I’d also like to limit the request frequency over an entire pool, so
that I can say “clients from this pool can make requests only with this
fequency, combined, not per client IP”, because it doesn’t buy me
anything if I can limit the individual search robot to a decent
frequency, but then get hammered by 1000 search robots in parallel, each
one observing the request limit. Right?

Kind regards,
–Toni++

On Mon, Oct 14, 2013 at 01:59:23PM +0200, Toni M. wrote:

Hi there,

This is untested, but follows the docs at
http://nginx.org/r/limit_req_zone:

I therefore constructed a map to
identify spiders, which works well, and then tried to

limit_req_zone $binary_remote_addr zone=slow:10m …;

if ($is_spider) {
limit_req zone=slow;
}

If you have any tips, that would be much appreciated!

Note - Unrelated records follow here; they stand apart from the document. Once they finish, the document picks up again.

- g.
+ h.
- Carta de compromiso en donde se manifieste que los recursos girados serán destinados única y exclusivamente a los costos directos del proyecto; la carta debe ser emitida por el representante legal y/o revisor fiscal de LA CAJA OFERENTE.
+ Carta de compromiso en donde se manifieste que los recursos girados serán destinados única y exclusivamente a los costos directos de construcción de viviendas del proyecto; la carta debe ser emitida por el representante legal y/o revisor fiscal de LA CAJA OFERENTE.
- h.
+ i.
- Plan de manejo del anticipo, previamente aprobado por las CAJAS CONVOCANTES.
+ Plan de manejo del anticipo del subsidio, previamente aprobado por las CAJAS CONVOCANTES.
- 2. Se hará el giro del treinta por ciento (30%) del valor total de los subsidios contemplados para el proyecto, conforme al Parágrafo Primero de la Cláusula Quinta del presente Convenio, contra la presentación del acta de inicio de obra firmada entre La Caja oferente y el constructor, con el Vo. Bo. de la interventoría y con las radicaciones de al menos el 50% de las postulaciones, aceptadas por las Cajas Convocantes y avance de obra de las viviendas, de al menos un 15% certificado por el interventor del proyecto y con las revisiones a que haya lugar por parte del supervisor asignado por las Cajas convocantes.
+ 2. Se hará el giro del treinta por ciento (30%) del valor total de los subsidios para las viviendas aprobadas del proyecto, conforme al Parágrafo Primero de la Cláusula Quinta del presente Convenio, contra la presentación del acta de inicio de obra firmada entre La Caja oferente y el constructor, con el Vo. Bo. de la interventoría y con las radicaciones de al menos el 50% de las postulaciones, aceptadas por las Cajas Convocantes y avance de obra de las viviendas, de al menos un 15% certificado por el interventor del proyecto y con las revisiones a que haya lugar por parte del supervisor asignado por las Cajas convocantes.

In your map, let $is_spider be empty if is not a spider (“default”,
presumably), and be something else if it is a spider (possibly
$binary_remote_addr if every client should be counted individually,
or something else if you want to group some spiders together.)

Then define

limit_req_zone $is_spider zone=slow:10m …;

instead of what you currently have.

f

Francis D. [email protected]

H Francis,

On Mon, Oct 14, 2013 at 03:23:03PM +0100, Francis D. wrote:

In your map, let $is_spider be empty if is not a spider (“default”,
presumably), and be something else if it is a spider (possibly
$binary_remote_addr if every client should be counted individually,
or something else if you want to group some spiders together.)

thanks a bunch! This works like a charm!